Sound Off: Mothball A-10s or F-16s?



It was quite a struggle, but thanks to pressure from numerous advocates, the A-10 will last for at least a few more years in active service. But, according to the Air Force, that will come with a hefty price. In a recent piece by Kris Osborn, Air Force officials told that keeping the A-10 would require “retiring an unspecified number of F-16 fighter aircraft or delaying the deployment of the F-35 by at least a year.”

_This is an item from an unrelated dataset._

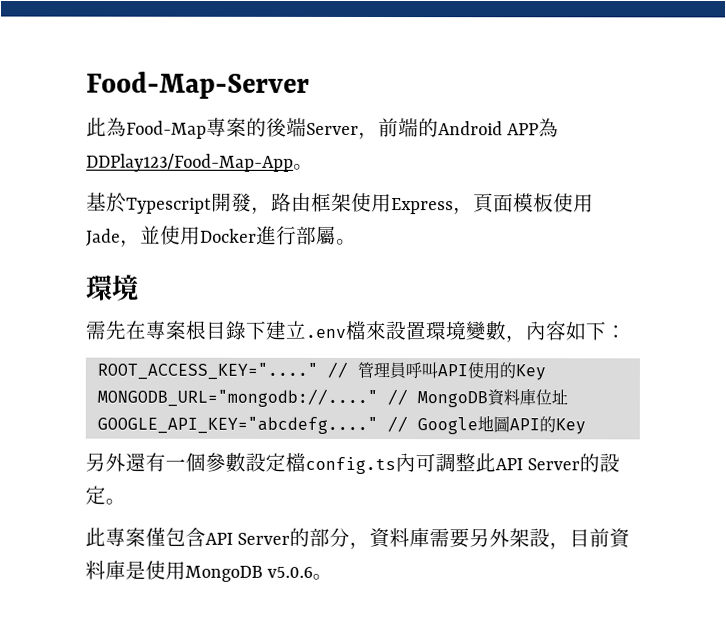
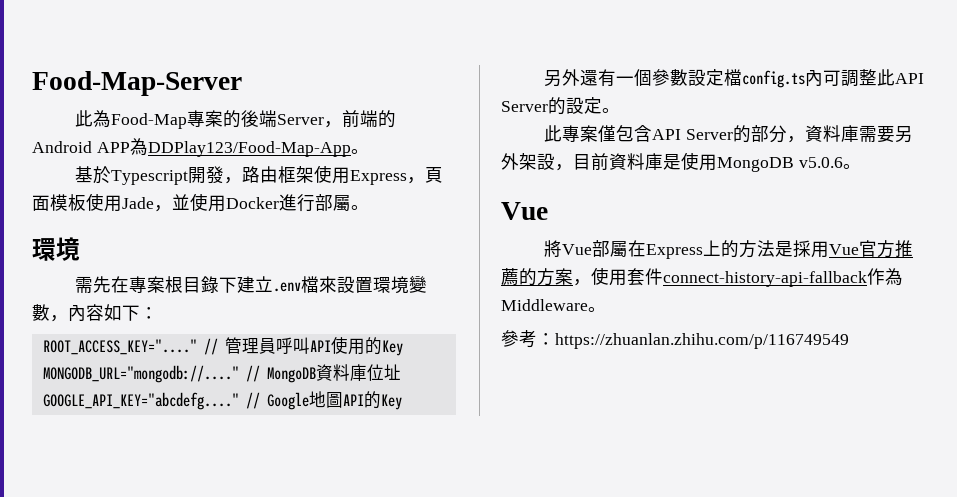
(334, 576) none -> [501,202,548,220] [544,240,914,259] [501,267,903,287] [501,299,606,312] [501,330,849,349] // Vue // 將Vue部屬在Express上的方法是採用Vue官方推薦的方案，使用套件connect-history-api-fallback作為Middleware。 // 參考：https://zhuanlan.zhihu.com/p/116749549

The original Air Force plan involved retiring A-10s beginning in 2016. This would take place until 2019, when the fighter would be scrapped altogether. According to the Air Force, this would save roughly $4.2 billion over five years. Now, they have some difficult choices to make. The Air Force claims that multiple aircraft can perform facets of the A-10’s job, including F-15Es, F-16s, AC-130s, B-52s, and B-1s. But, A-10 advocates argue that that A-10 is so good at what it does, that the Air Force’s ability to support infantry would be significantly decreased without it.

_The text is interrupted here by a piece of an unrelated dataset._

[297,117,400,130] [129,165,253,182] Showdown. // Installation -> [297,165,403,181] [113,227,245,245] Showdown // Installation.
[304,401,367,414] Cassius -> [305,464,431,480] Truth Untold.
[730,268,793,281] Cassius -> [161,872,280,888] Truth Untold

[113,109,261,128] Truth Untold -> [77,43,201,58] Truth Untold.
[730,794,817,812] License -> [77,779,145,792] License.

Do you believe keeping the A-10 is worth sacrificing F-16s? Sound off!

  • mkantzler

    My decision would be to postpone the F-35 in favor of keeping both the F-16 and A-10 at full force levels, with the stipulation that the F-35 program would remain on hold until Lockheed provides evidence that fixes for its numerous problems have been designed AND the means to bring the fleet into service under the first revised budget for the program can be met. In other words, if Lockheed wants to make its $billions on the F-35, it would have to do it under costs it provided in the first budget revision or pass on the contract. Truth is, the USAF can meet its mission requirements with the F-22 for at least the near future.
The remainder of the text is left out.